◆ Problem to solve: Everything in the listing below should be repeated exactly, apart from the pictures.

### Data to use

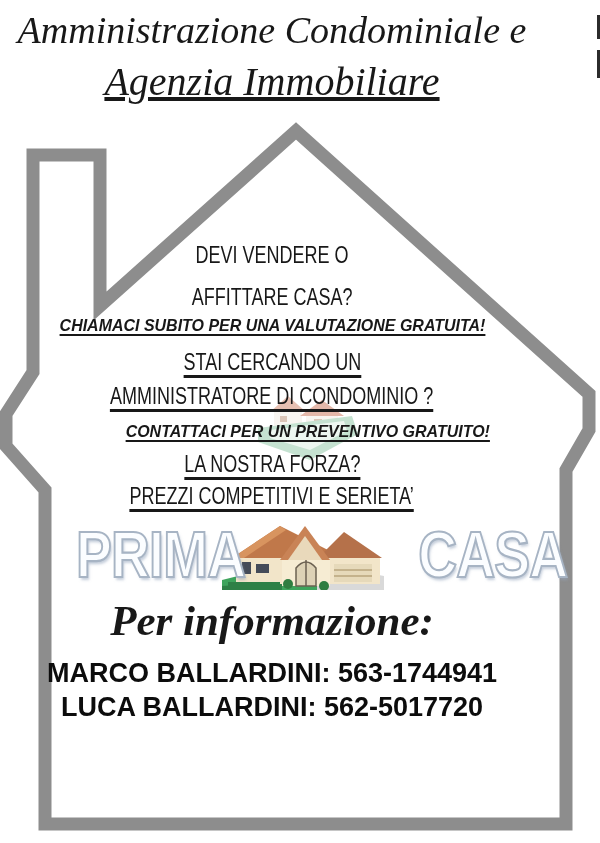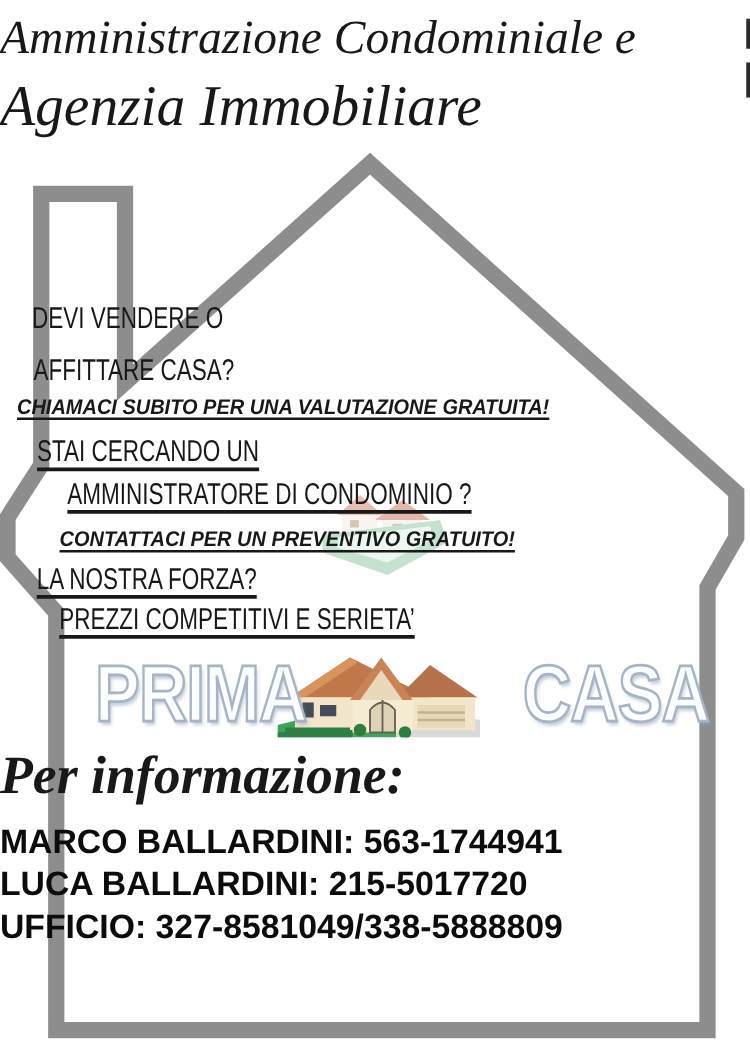--- a/index.html
+++ b/index.html
@@ -1,24 +1,24 @@
 <!DOCTYPE html>
 <html><head>
 <meta charset="utf-8">
 <style>
   html,body{margin:0;padding:0;}
   body{
     width:600px;height:843px;position:relative;overflow:hidden;
     background:#ffffff;font-family:"Liberation Sans",sans-serif;
   }
-  .abs{position:absolute;left:0;width:544px;color:#181818;}
+  .abs{position:absolute;left:0;width:544px;text-align:center;color:#181818;}
   
   .script{font-family:"Liberation Serif",serif;font-style:italic;white-space:nowrap;}
   .t-title1{top:8px;font-size:38px;}
-  .t-title2{top:58px;font-size:46px;}
+  .t-title2{top:58px;font-size:40px;text-decoration:underline;}
   .t-perinfo{top:596px;font-size:43px;font-weight:bold;}
   
   .big{font-size:24px;white-space:nowrap;}
   .big .sx{display:inline-block;transform:scaleX(.75);transform-origin:50% 50%;white-space:nowrap;}
   .u .sx{text-decoration:underline;text-decoration-thickness:2.5px;text-underline-offset:5px;}
   
   .sub{font-size:17px;font-weight:bold;font-style:italic;white-space:nowrap;}
   .sub .sx{display:inline-block;transform:scaleX(.94);transform-origin:50% 50%;
            text-decoration:underline;text-decoration-thickness:2px;text-underline-offset:3px;}
   .l-devi{top:241px;}
@@ -108,18 +108,17 @@
   <circle cx="66" cy="72" r="5" fill="#2f7d40"></circle>
   <circle cx="102" cy="74" r="5" fill="#2f7d40"></circle>
   <rect x="6" y="70" width="52" height="5" fill="#2e8046"></rect>
 </svg>
 <div class="logoword w-casa txt"><span class="sx">CASA</span></div>
 
 <div class="abs script t-perinfo txt">Per informazione:</div>
 
 <div class="abs contact txt">
   <div>MARCO BALLARDINI: 563-1744941</div>
-  <div>LUCA BALLARDINI: 215-5017720</div>
-  <div>UFFICIO: 327-8581049/338-5888809</div>
+  <div>LUCA BALLARDINI: 562-5017720</div>
 </div>
 
 <div class="artifact a1"></div>
 <div class="artifact a2"></div>
 
 </body></html>

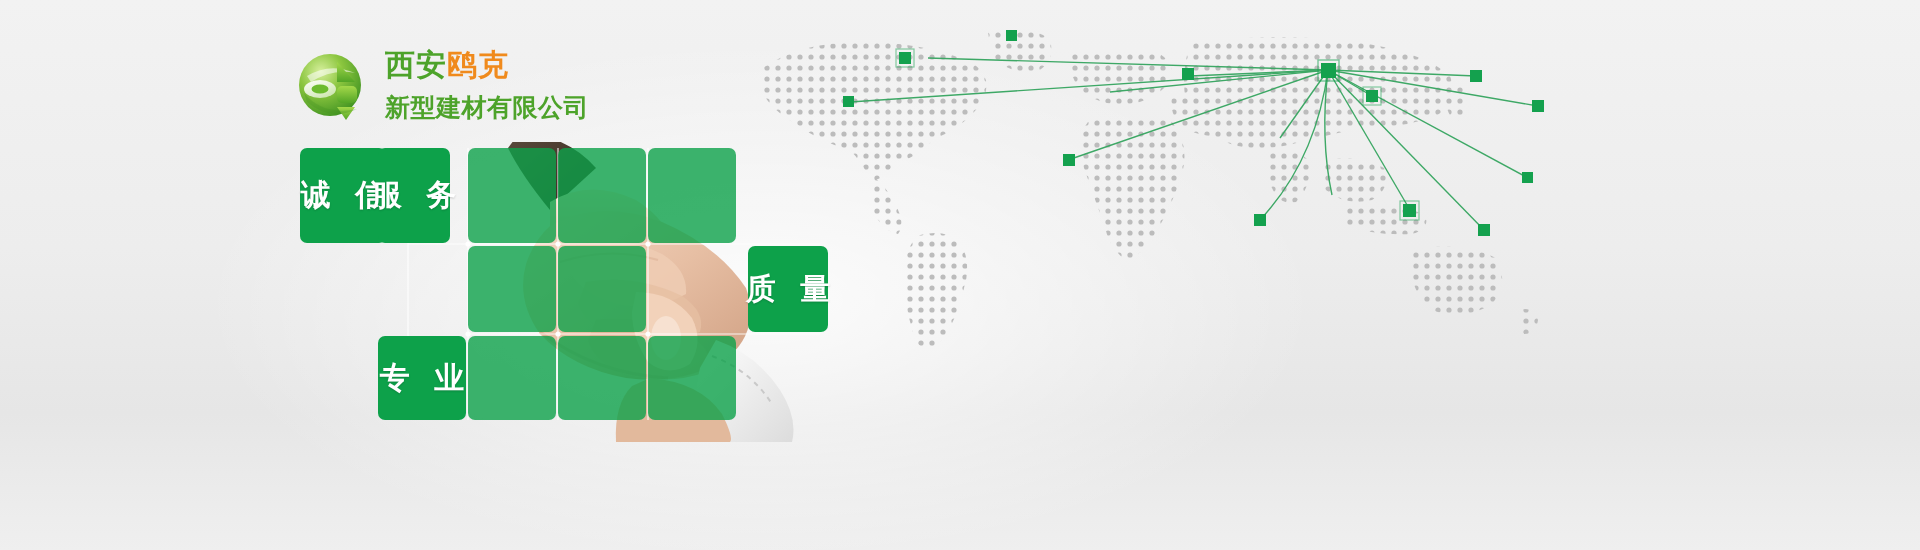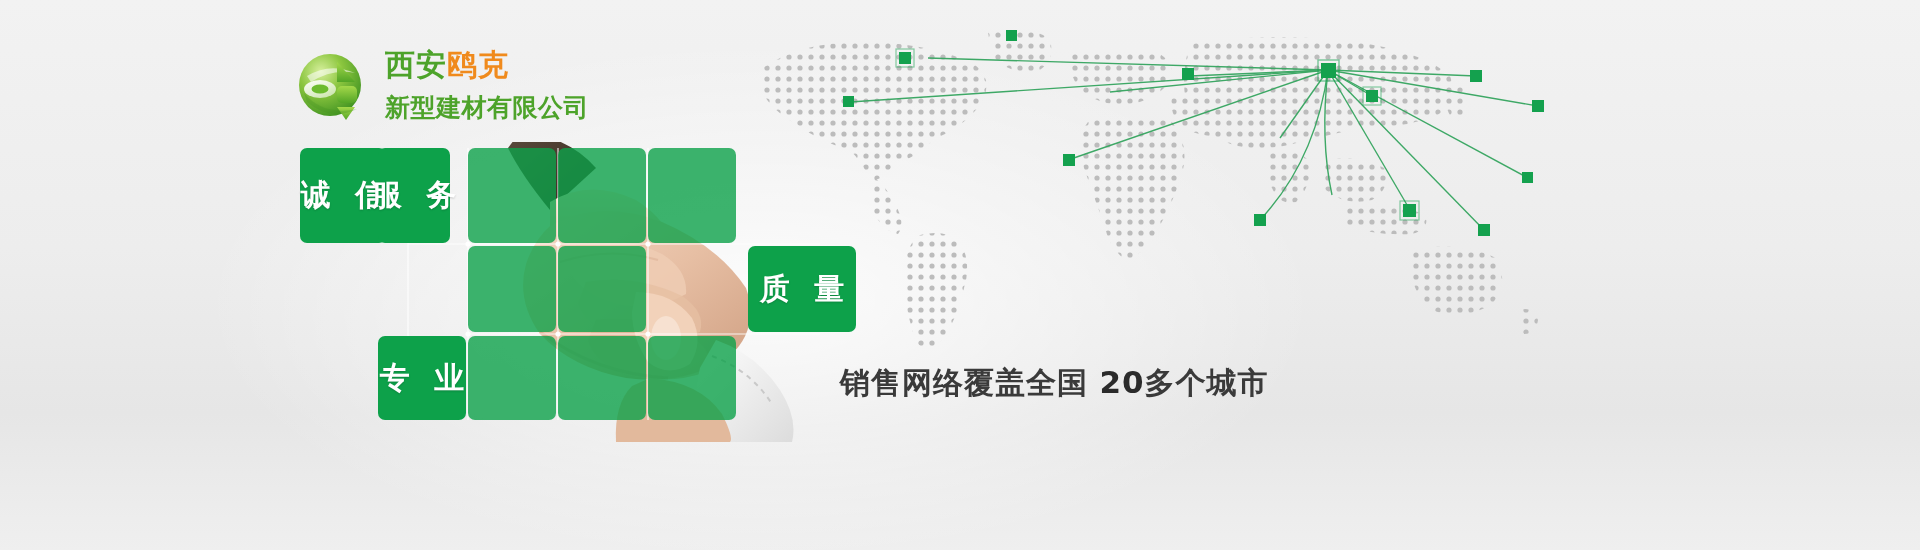--- a/index.html
+++ b/index.html
@@ -341,30 +341,27 @@
     </div>
     <div class="tile filled" style="left:88px;  top:0px;   width:72px;  height:95px;">
       <span class="tile-label">服 务</span>
     </div>
     <div class="tile glass" style="left:178px; top:0px;   width:88px;  height:95px;"></div>
     <div class="tile glass" style="left:268px; top:0px;   width:88px;  height:95px;"></div>
     <div class="tile glass" style="left:358px; top:0px;   width:88px;  height:95px;"></div>
 
     <div class="tile glass" style="left:178px; top:98px;  width:88px;  height:86px;"></div>
     <div class="tile glass" style="left:268px; top:98px;  width:88px;  height:86px;"></div>
-    <div class="tile filled" style="left:458px; top:98px;  width:108px;  height:86px;">
+    <div class="tile filled" style="left:458px; top:98px;  width:80px;  height:86px;">
       <span class="tile-label">质 量</span>
     </div>
 
     <div class="tile filled" style="left:88px;  top:188px; width:88px;  height:84px;">
       <span class="tile-label">专 业</span>
     </div>
     <div class="tile glass" style="left:178px; top:188px; width:88px;  height:84px;"></div>
     <div class="tile glass" style="left:268px; top:188px; width:88px;  height:84px;"></div>
     <div class="tile glass" style="left:358px; top:188px; width:88px;  height:84px;"></div>
 
   </div>
 
-  <div class="tagline">
-    <span>销售网络覆盖全国</span><span>&nbsp;</span><span class="hl">20</span><span>多个城市</span>
-  </div>
 
 </div>
 
 </body></html>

######

◆ Completed exercise:
--- a/index.html
+++ b/index.html
@@ -1,24 +1,24 @@
 <!DOCTYPE html>
 <html><head>
 <meta charset="utf-8">
 <style>
   html,body{margin:0;padding:0;}
   body{
     width:600px;height:843px;position:relative;overflow:hidden;
     background:#ffffff;font-family:"Liberation Sans",sans-serif;
   }
-  .abs{position:absolute;left:0;width:544px;color:#181818;}
+  .abs{position:absolute;left:0;width:544px;text-align:center;color:#181818;}
   
   .script{font-family:"Liberation Serif",serif;font-style:italic;white-space:nowrap;}
   .t-title1{top:8px;font-size:38px;}
-  .t-title2{top:58px;font-size:46px;}
+  .t-title2{top:58px;font-size:40px;text-decoration:underline;}
   .t-perinfo{top:596px;font-size:43px;font-weight:bold;}
   
   .big{font-size:24px;white-space:nowrap;}
   .big .sx{display:inline-block;transform:scaleX(.75);transform-origin:50% 50%;white-space:nowrap;}
   .u .sx{text-decoration:underline;text-decoration-thickness:2.5px;text-underline-offset:5px;}
   
   .sub{font-size:17px;font-weight:bold;font-style:italic;white-space:nowrap;}
   .sub .sx{display:inline-block;transform:scaleX(.94);transform-origin:50% 50%;
            text-decoration:underline;text-decoration-thickness:2px;text-underline-offset:3px;}
   .l-devi{top:241px;}
@@ -108,18 +108,17 @@
   <circle cx="66" cy="72" r="5" fill="#2f7d40"></circle>
   <circle cx="102" cy="74" r="5" fill="#2f7d40"></circle>
   <rect x="6" y="70" width="52" height="5" fill="#2e8046"></rect>
 </svg>
 <div class="logoword w-casa txt"><span class="sx">CASA</span></div>
 
 <div class="abs script t-perinfo txt">Per informazione:</div>
 
 <div class="abs contact txt">
   <div>MARCO BALLARDINI: 563-1744941</div>
-  <div>LUCA BALLARDINI: 215-5017720</div>
-  <div>UFFICIO: 327-8581049/338-5888809</div>
+  <div>LUCA BALLARDINI: 562-5017720</div>
 </div>
 
 <div class="artifact a1"></div>
 <div class="artifact a2"></div>
 
 </body></html>

--- a/index.html
+++ b/index.html
@@ -341,30 +341,27 @@
     </div>
     <div class="tile filled" style="left:88px;  top:0px;   width:72px;  height:95px;">
       <span class="tile-label">服 务</span>
     </div>
     <div class="tile glass" style="left:178px; top:0px;   width:88px;  height:95px;"></div>
     <div class="tile glass" style="left:268px; top:0px;   width:88px;  height:95px;"></div>
     <div class="tile glass" style="left:358px; top:0px;   width:88px;  height:95px;"></div>
 
     <div class="tile glass" style="left:178px; top:98px;  width:88px;  height:86px;"></div>
     <div class="tile glass" style="left:268px; top:98px;  width:88px;  height:86px;"></div>
-    <div class="tile filled" style="left:458px; top:98px;  width:108px;  height:86px;">
+    <div class="tile filled" style="left:458px; top:98px;  width:80px;  height:86px;">
       <span class="tile-label">质 量</span>
     </div>
 
     <div class="tile filled" style="left:88px;  top:188px; width:88px;  height:84px;">
       <span class="tile-label">专 业</span>
     </div>
     <div class="tile glass" style="left:178px; top:188px; width:88px;  height:84px;"></div>
     <div class="tile glass" style="left:268px; top:188px; width:88px;  height:84px;"></div>
     <div class="tile glass" style="left:358px; top:188px; width:88px;  height:84px;"></div>
 
   </div>
 
-  <div class="tagline">
-    <span>销售网络覆盖全国</span><span>&nbsp;</span><span class="hl">20</span><span>多个城市</span>
-  </div>
 
 </div>
 
 </body></html>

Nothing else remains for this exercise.